We at Villa Kali Ma find something compelling in each of these models. What we like about IFS’s notion of Self is that it feels personal and relatable. What we like about a nature-based understanding of healing is that it feels beautiful and abundant, like nature itself. Many of us feel wonderful acknowledging that healing comes from a power which will always be far greater than ourselves. And what we like about the scientific approach is the encouragement to experiment, and make sure we always favor the facts over our biases.

None of these approaches, to our view, erases the mystery. And that’s ok. That’s good. Because while the mind is an articulate tool for conceptualizing and interpreting data we may gather about the ultimate source of healing, and the heart is good at finding healing waters by feel, there nevertheless remains a mystery at the heart of the art and science of recovery.

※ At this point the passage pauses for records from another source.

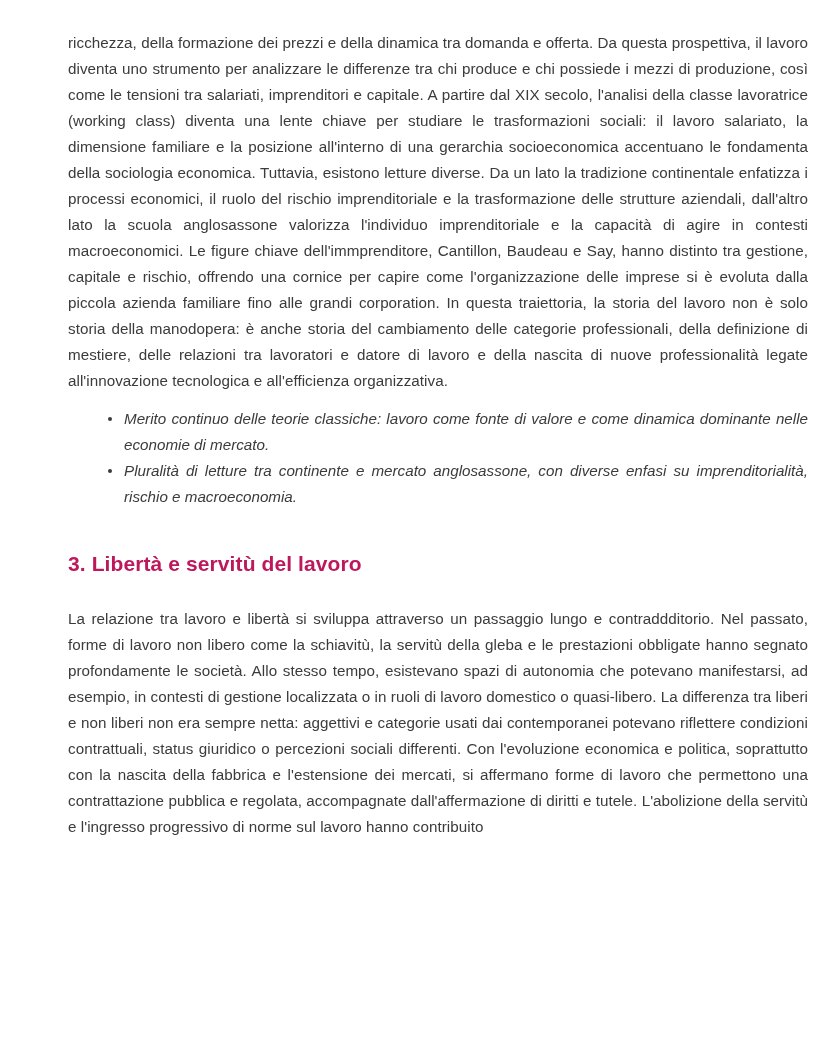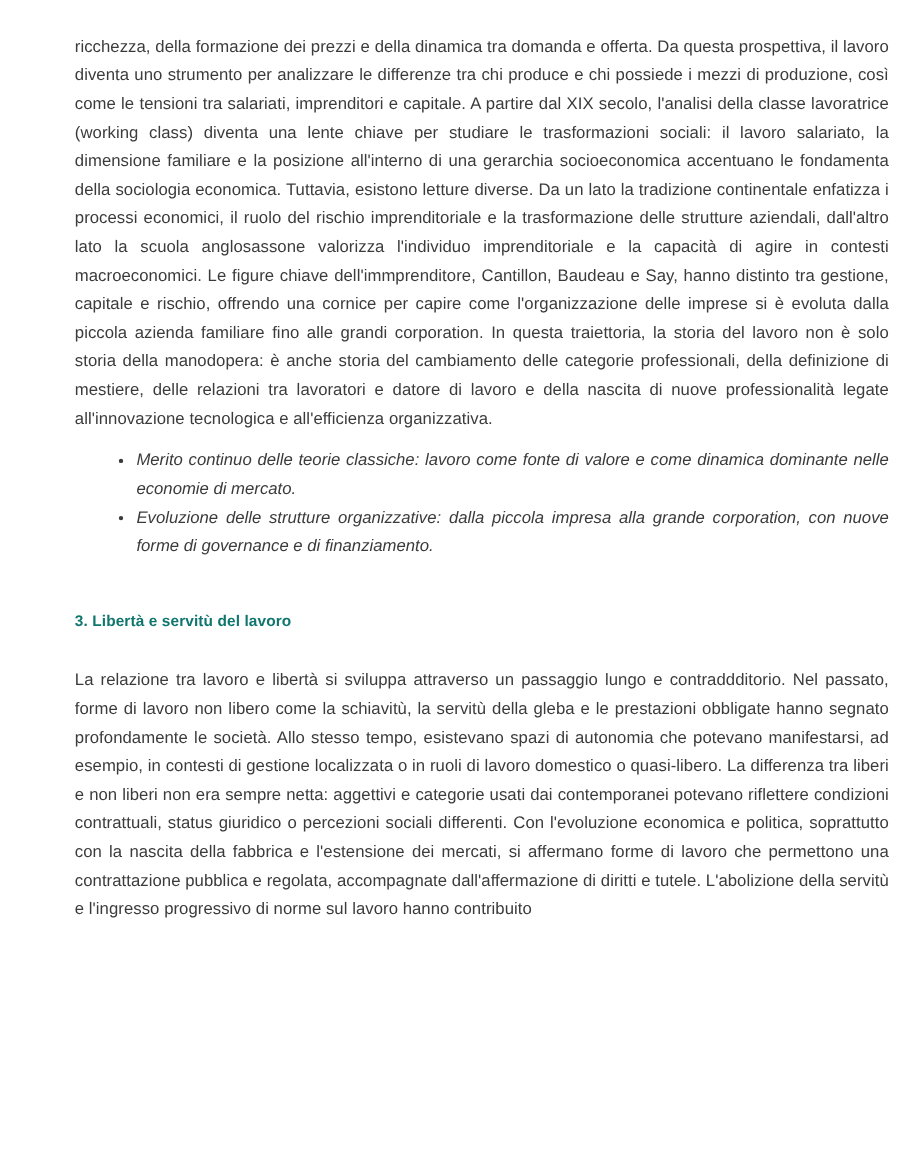--- a/index.html
+++ b/index.html
@@ -81,6 +81,7 @@
 
   <ul class="bullets">
     <li>Merito continuo delle teorie classiche: lavoro come fonte di valore e come dinamica dominante nelle economie di mercato.</li>
+    <li>Pluralità di letture tra continente e mercato anglosassone, con diverse enfasi su imprenditorialità, rischio e macroeconomia.</li>
     <li>Evoluzione delle strutture organizzative: dalla piccola impresa alla grande corporation, con nuove forme di governance e di finanziamento.</li>
   </ul>
 

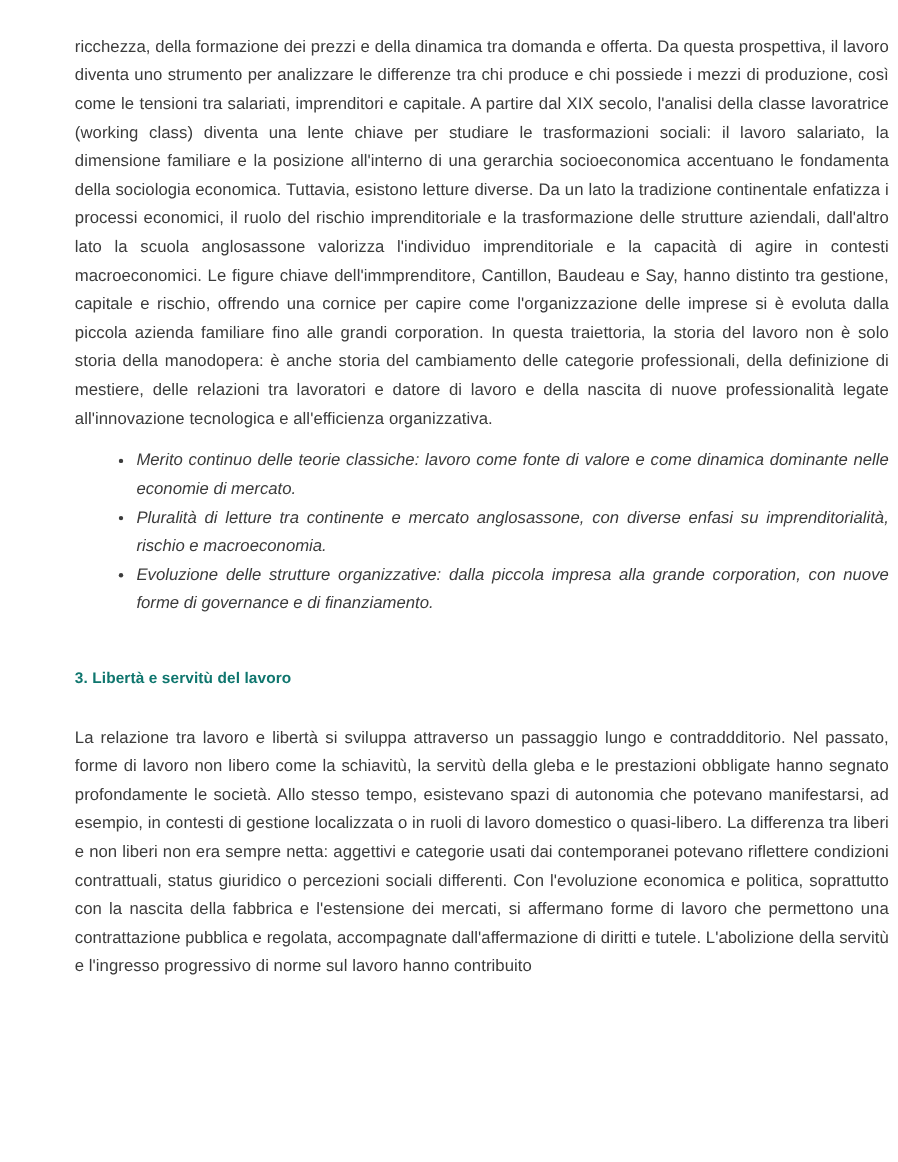--- a/index.html
+++ b/index.html
@@ -82,7 +82,6 @@
   <ul class="bullets">
     <li>Merito continuo delle teorie classiche: lavoro come fonte di valore e come dinamica dominante nelle economie di mercato.</li>
     <li>Pluralità di letture tra continente e mercato anglosassone, con diverse enfasi su imprenditorialità, rischio e macroeconomia.</li>
-    <li>Evoluzione delle strutture organizzative: dalla piccola impresa alla grande corporation, con nuove forme di governance e di finanziamento.</li>
   </ul>
 
   <div class="gap-before-heading"></div>

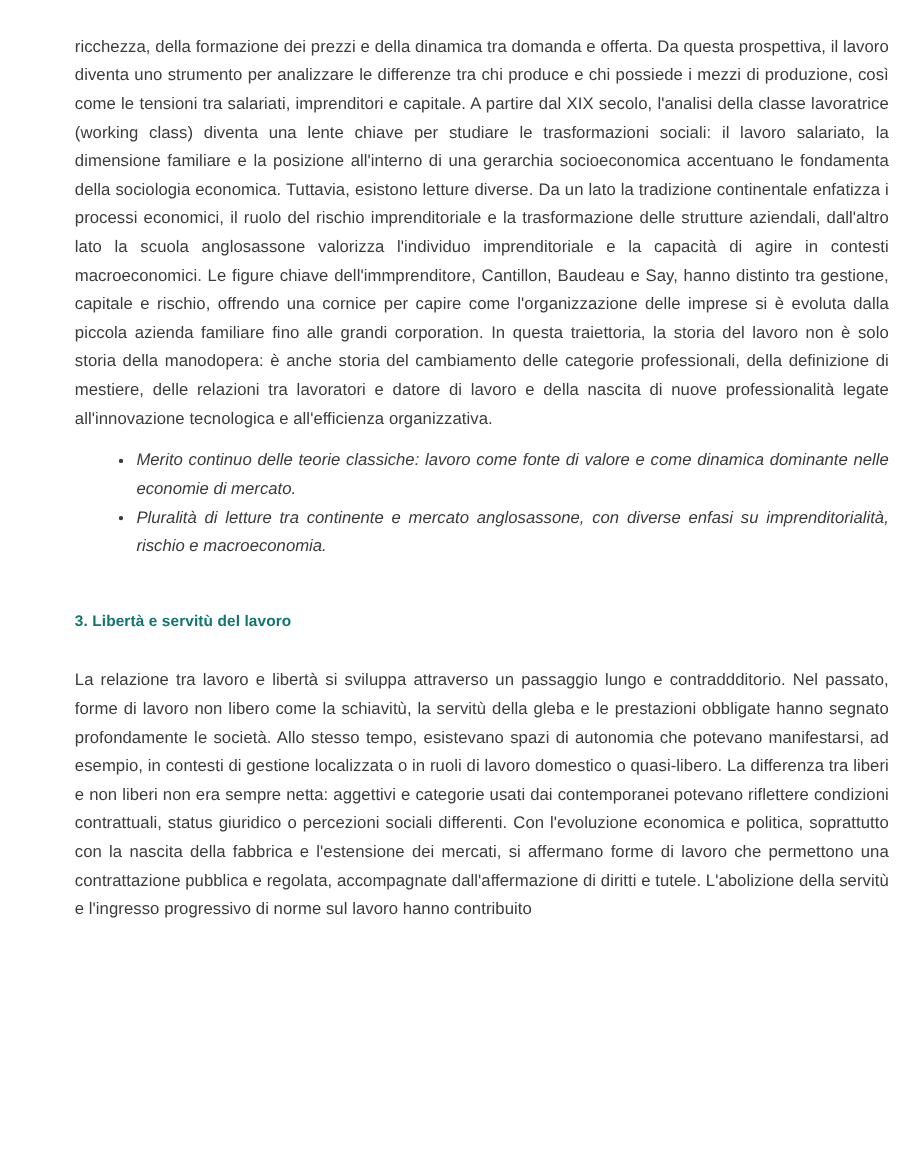--- a/index.html
+++ b/index.html
@@ -63,11 +63,11 @@
   h2.section-heading {
     margin: 0;
     padding: 0;
-    font-size: 14px;
+    font-size: 21px;
     font-weight: bold;
     line-height: 24px;
     letter-spacing: 0.1px;
-    color: #0f766e;
+    color: #be185d;
   }
   .gap-before-heading { height: 42px; }
   .gap-after-heading  { height: 30px; }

This mystery encompasses why exactly it is that some of us who undergo terrible trauma do not end up turning to addiction (or other extreme behaviors) to cope, while others of us do. Or why some of us who fall into domain of addiction or mental illness have it in us to find our way back to the land of the living again, while others of us don’t even start that journey. Why, furthermore, do children growing up in the same family, with similar genes and identical childhood conditions, come up with such different solutions to the same problems? If abuse begets abuse, why don’t all children of abusers become abusers? Pull on this thread, and you may unravel a tapestry shot through with patterns which are far larger than we are prepared to glimpse.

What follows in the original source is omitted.